• **PROBLEM DETAILS**
Please find all lines in the data that hold the string "size" and copy them.

• **AVAILABLE DATA**
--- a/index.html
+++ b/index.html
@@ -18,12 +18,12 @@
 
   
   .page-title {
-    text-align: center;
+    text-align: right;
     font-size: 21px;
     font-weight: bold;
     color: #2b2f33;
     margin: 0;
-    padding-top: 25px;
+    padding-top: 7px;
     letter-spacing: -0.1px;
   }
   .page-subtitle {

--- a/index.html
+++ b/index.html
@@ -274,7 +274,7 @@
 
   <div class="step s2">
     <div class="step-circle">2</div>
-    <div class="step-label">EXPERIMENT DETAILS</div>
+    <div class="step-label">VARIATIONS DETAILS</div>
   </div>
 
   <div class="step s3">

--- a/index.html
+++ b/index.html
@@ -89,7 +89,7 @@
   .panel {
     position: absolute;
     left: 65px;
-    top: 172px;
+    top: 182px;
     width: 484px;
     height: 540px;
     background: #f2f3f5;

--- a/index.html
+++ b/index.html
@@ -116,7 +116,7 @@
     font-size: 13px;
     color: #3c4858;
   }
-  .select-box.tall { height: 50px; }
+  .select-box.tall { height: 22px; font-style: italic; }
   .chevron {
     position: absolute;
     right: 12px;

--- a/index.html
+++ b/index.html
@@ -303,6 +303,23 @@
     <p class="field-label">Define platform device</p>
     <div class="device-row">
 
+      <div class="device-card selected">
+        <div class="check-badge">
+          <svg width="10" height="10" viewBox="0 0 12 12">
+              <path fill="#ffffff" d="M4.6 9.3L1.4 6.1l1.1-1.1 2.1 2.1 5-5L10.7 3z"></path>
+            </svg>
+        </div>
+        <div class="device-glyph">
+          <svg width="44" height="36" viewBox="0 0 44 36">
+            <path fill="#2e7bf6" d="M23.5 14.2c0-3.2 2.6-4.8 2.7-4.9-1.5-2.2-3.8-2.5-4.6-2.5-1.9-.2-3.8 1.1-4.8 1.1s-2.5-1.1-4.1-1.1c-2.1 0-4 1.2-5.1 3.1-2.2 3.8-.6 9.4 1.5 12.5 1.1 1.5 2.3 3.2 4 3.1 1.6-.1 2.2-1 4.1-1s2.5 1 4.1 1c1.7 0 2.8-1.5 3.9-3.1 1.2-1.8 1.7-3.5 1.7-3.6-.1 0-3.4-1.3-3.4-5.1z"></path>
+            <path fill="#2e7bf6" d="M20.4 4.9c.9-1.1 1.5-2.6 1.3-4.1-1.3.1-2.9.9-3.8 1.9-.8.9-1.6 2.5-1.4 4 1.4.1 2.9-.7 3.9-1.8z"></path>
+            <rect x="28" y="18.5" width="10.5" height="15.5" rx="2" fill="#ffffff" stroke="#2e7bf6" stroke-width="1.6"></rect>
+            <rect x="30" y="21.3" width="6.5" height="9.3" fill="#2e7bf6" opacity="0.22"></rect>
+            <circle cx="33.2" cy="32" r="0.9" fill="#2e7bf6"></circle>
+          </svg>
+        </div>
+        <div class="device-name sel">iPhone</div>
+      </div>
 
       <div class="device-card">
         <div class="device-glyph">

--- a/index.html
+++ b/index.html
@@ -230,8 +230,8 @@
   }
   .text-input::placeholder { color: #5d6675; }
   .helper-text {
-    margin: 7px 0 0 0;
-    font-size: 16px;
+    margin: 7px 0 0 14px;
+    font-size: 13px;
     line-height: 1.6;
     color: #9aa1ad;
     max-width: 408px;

• **YOUR RESPONSE**
     font-size: 21px;
     font-size: 13px;
-    font-size: 16px;
+    font-size: 13px;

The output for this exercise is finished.